Into this stifling scene come two burglars – one in disguise as a nurse, the other through the window, literally letting some air into the unventilated room.
These criminals are named Sweetie (Marla McLean) and Popsy (Graeme Somerville) and their initial plan is to steal Miss Mopply’s pearls – but, after being impressed by her fight to keep them, they decide to persuade her to join them. Why not sell her jewellery and escape to truly live life instead of staying at home, rich and sick?
Shaw’s smug assumptions about health that underlie this opening scene – he believed in a version of the “natural immunity” humbug currently spread online – make it a tough sell as rollicking comedy now. But look beyond the misinformation to the compelling stage metaphor: An ill elite who need to cure themselves of their capital.
Too True to Be Good’s second and third acts – the audience is on a three-hour journey – move to a far-off British colonial outpost governed by the ineffectual Colonel Tallboys (a sharp Neil Barclay) but really run by a whip-smart private named Meek (the amusing Jonathan Tan).

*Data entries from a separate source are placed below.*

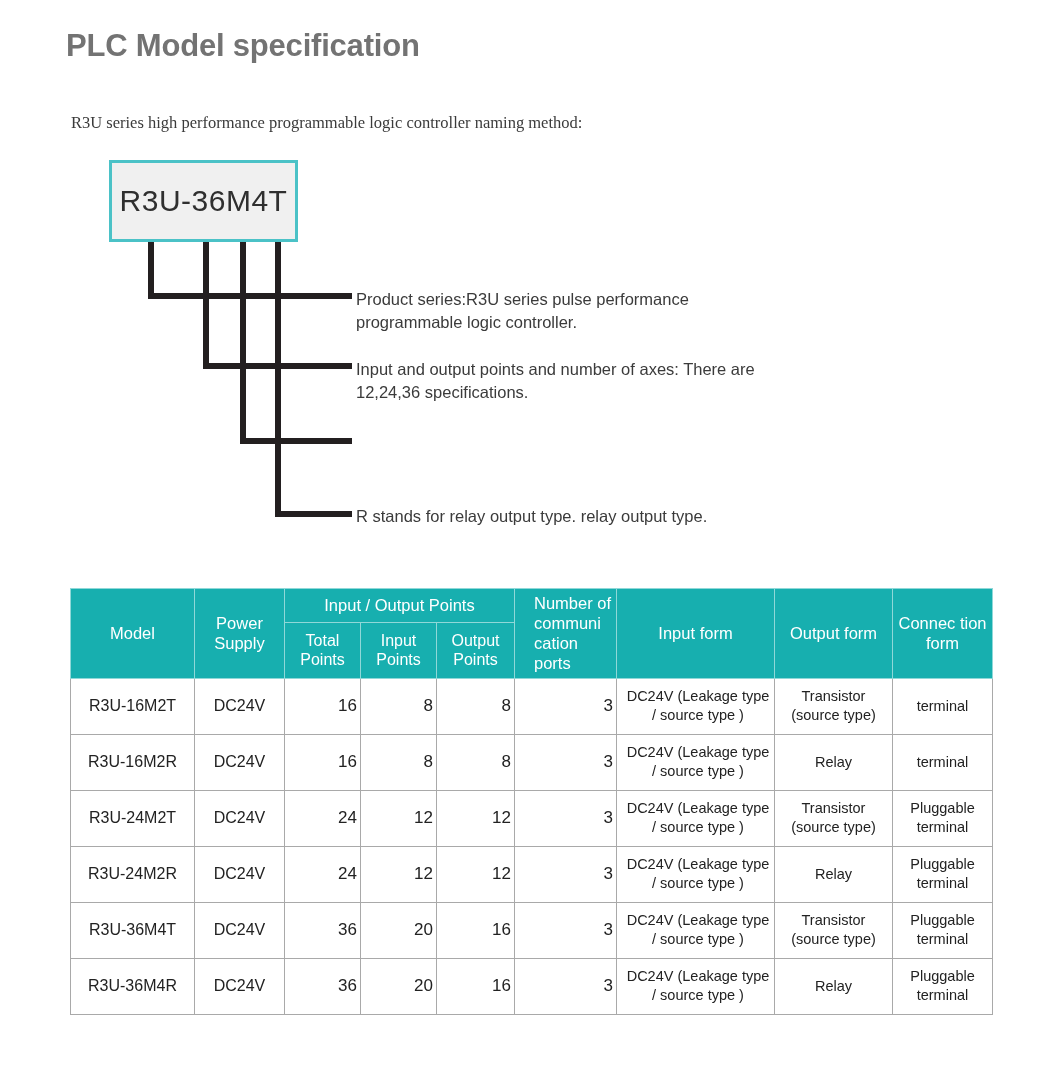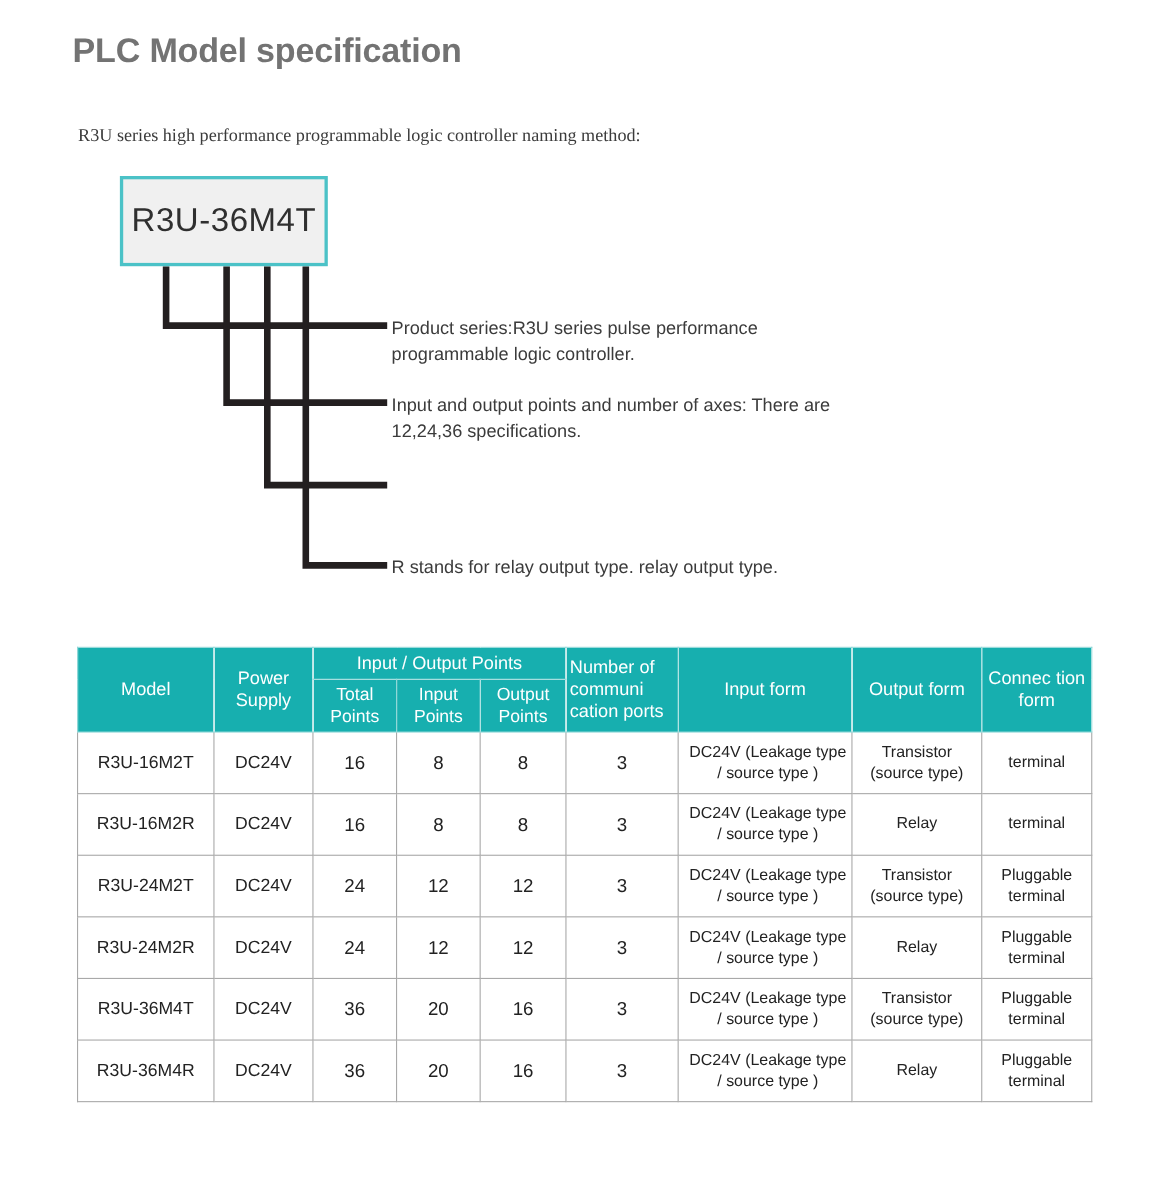--- a/index.html
+++ b/index.html
@@ -100,21 +100,21 @@
     font-size: 16.5px;
     font-weight: normal;
     padding: 4px 2px;
     line-height: 1.22;
     overflow: hidden;
   }
   #spec-table thead th.sub-head {
     font-size: 16px;
   }
   #spec-table thead th.tight {
-    padding-left: 3px;
+    padding-left: 19px;
     padding-right: 0;
     text-align: left;
     white-space: normal;
     word-break: normal;
     margin-top: 16px;
   }
   #spec-table tbody td {
     font-size: 16px;
     padding: 6px 3px;
     height: 56px;
@@ -124,21 +124,21 @@
   #spec-table tbody td.input-form {
     text-align: center;
     padding-left: 8px;
     font-size: 14.5px;
     line-height: 1.3;
   }
   #spec-table tbody td.small {
     font-size: 14.5px;
     line-height: 1.3;
   }
-  #spec-table tbody td.num { font-size: 17px; }
+  #spec-table tbody td.num { font-size: 17px; text-align: right; }
 </style>
 </head>
 <body>
 
 <div id="page-title">PLC Model specification</div>
 
 <div id="intro-text">R3U series high performance programmable logic controller naming method:</div>
 
 <svg id="naming-diagram" viewBox="0 0 1060 580" width="1060" height="580">
   <g stroke="#231F20" stroke-width="6" fill="none" stroke-linecap="butt">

The three protagonists are now living the high life, but, in disguise, have become deeply unhappy and bored: Sweetie is now a countess, Miss Mopply is her servant, and Popsy, drinking heavily, has revealed himself to be a former clergyman and has taken on that role.
There are new eccentrics to meet, from a fanatical atheist (Patrick Galligan) to a religious sergeant (Martin Happer), but it’s really Popsy who takes the pulpit.
Somerville, likewise, assumes full command of the show now, speechifying hypnotically. Director Sanjay Talwar asserts himself more and more as well, cultivating a disorienting and unsettling atmosphere.
In his more narratively coherent plays, Shaw’s great mansplainers can be annoying – but there’s a self-awareness to the writing of Popsy, a veteran of the Great War who cannot move on from the killing he was involved in, that makes him more palatable. (“You cannot divide my conscience into a war department and a peace department,” he says.) It also helps that Mrs. Mopply is on hand, poking holes in his more portentous blathering. (“Men are not real: they’re all talk, talk, talk,” she complains.)
Shaw’s play is on a strange path here from cynicism to dehumanization (humans are described as “inefficient fertilizers” who “do nothing but convert good food into bad manure”) to a happy ending that is immediately undercut by Popsy’s assertion that everyone is “falling, falling, falling endlessly and hopelessly through a void in which they can find no footing.”
Who is this Shavian superman who “must preach and preach and preach no matter how late the hour and how short the day, no matter whether I have nothing to say” – a premonition of Samuel Beckett, or of Tucker Carlson?
Back at the end of Too True to Be Good’s first act, the microbe is still around – and offers us the option of leaving: “The exit doors are all in order.” Don’t listen to the virus: Too True to Be Good’s power, like so much of Shaw’s work, is cumulative and what seems a squib after an hour is dangerously enrapturing after three.